Friday 30 January 2009

Tis pity she's a whore

To cheat or not to cheat? This no longer appears to be the question. Society seems to have decided for us that adultery is very much to be looked down upon. Should one half of a couple be unfaithful to the other, they become very much the guilty party when the inevitable split up/ ‘issues’ comes – both morally (according to all of their friends) and legally (according to divorce law).
- I should add that I am not a lawyer, and like most things in life the finer points of law escape me – please do not hesitate not to correct me.

Do not misunderstand me – I am neither the recipient of a cheating partner, nor have a just spilt up with someone because I cheated on them. I would hate to be interpreted as bitter – it is so unbecoming in a woman.
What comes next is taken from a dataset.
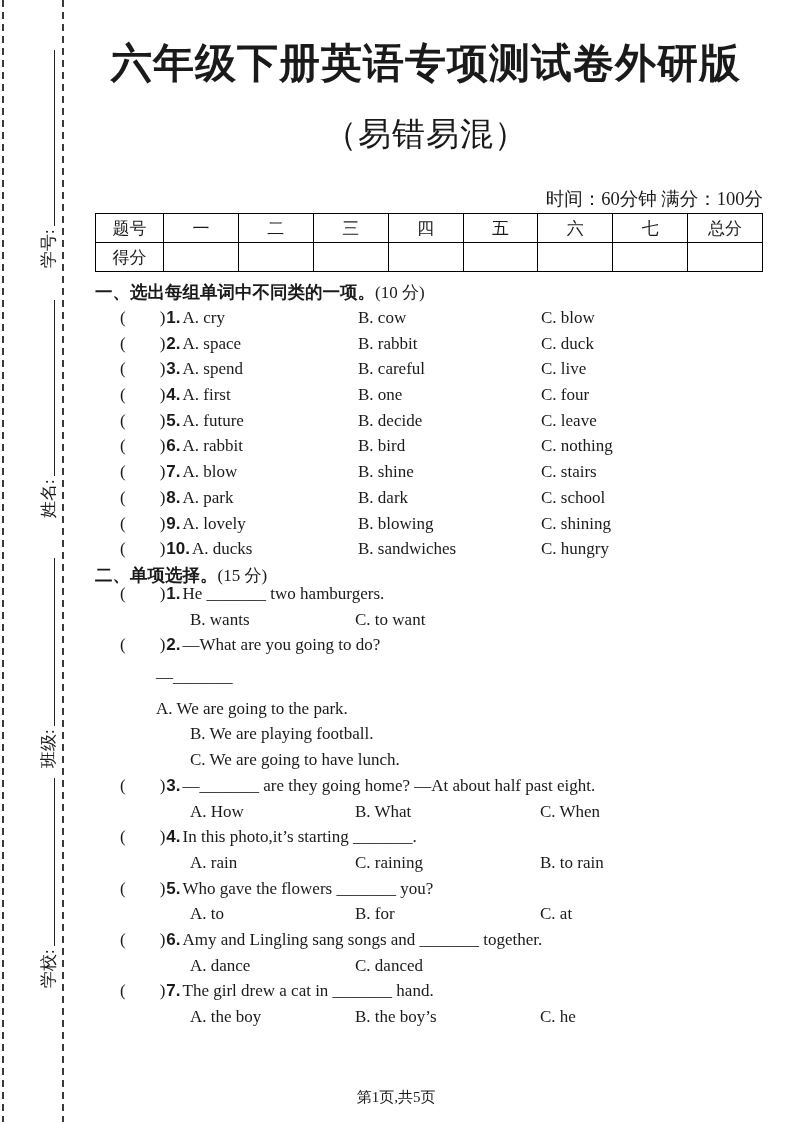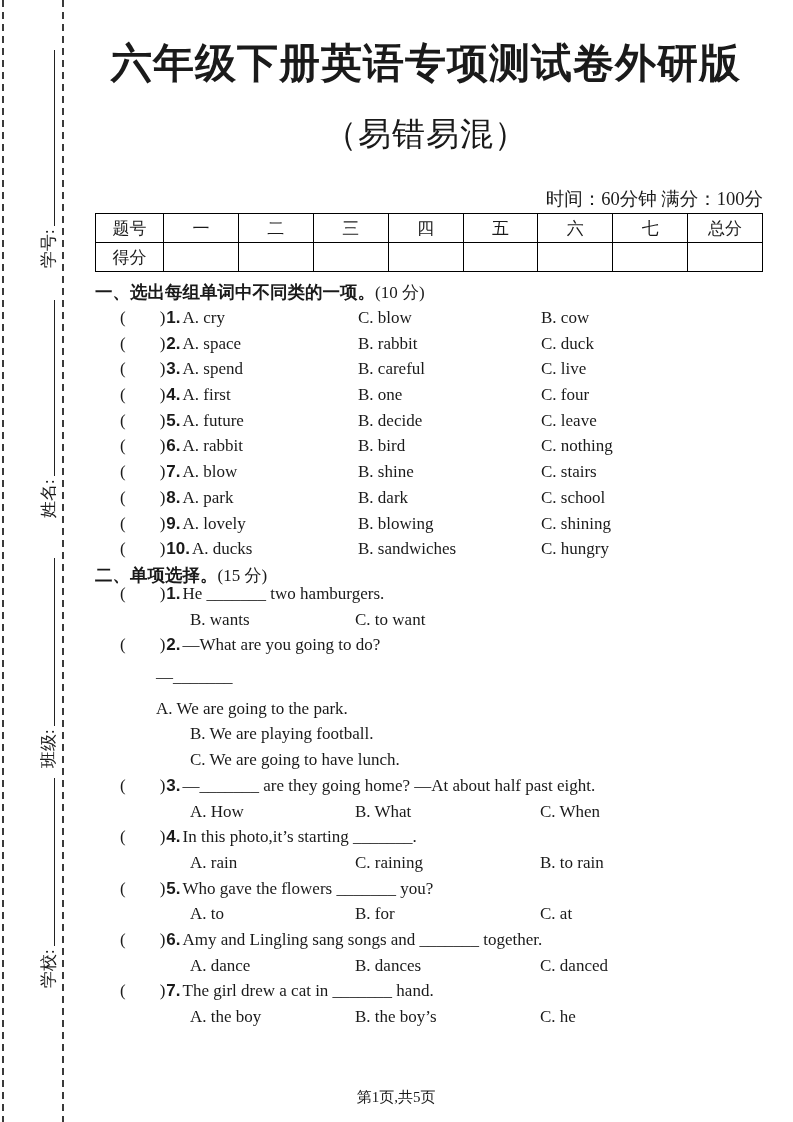"C. blow" span { order: before "B. cow" -> after "B. cow" }
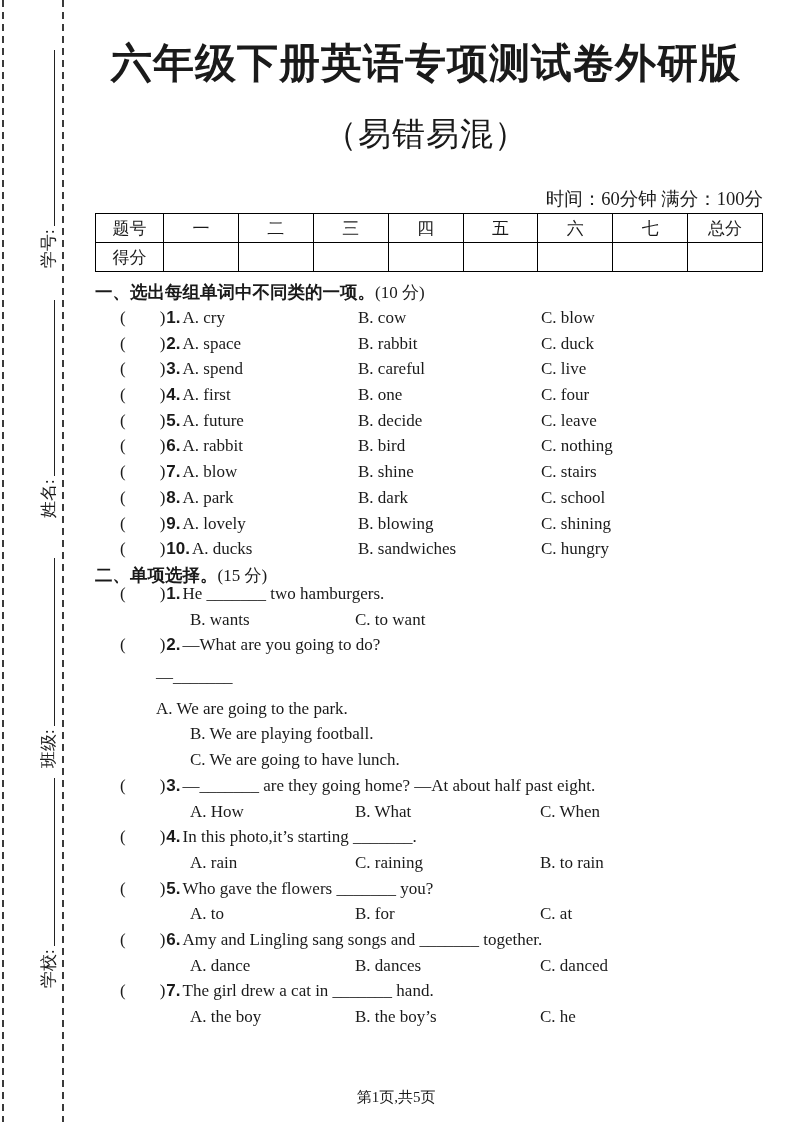"B. dances" span { html: <span>B. dances</span> -> none }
In our present time of relative freedom of choice in our partners I believe that the pressure to choice one perfect person, to fall utterly in love and never think of another is completely overwhelming. Now that our notion of a ‘suitable marriage’ is becoming ever more alien, I think that the notion of ‘soul mates’ is slowly replacing it. Are the emotional ties that we create for ourselves in pronouncing one person the other half of ourselves far greater and infinitely more pressurized than any ties that law could bind?

A while ago, a friend had cheated/been unfaithful/ played away etc. and was debating how best to tell him then girlfriend. I listened to other people talk about ‘delicacy’ and phases such as – ‘It meant nothing’ were circulated. I then innocently questioned why he felt like he had to tell her at all, if he thought that she wouldn’t find out?
You’d have thought that I had suggested that Kate Winslet only won an award because she did a holocaust film!

My attitude towards telling your loved one that you have strayed away – is that it is inherently selfish. It will not ever make them feel better. They will not think better of you because you have told them, but less of you for doing it. They will be hurt and humiliated. So why do it? Why hurt the one you love?

I believe it to be nothing more that your misplaced desire to alleviate your own guilt. They say that a problem shared is a problem halved, and by that logic surely a secret shared is a burden halved. You crave forgiveness. You no longer want to feel the way you do, and so you tell your partner in a quest for absolution. You tell because you want to make yourself feel better, even though you know that it will be at their expense.

No action is without consequence, but surely you and you alone should bear the consequences of your own actions.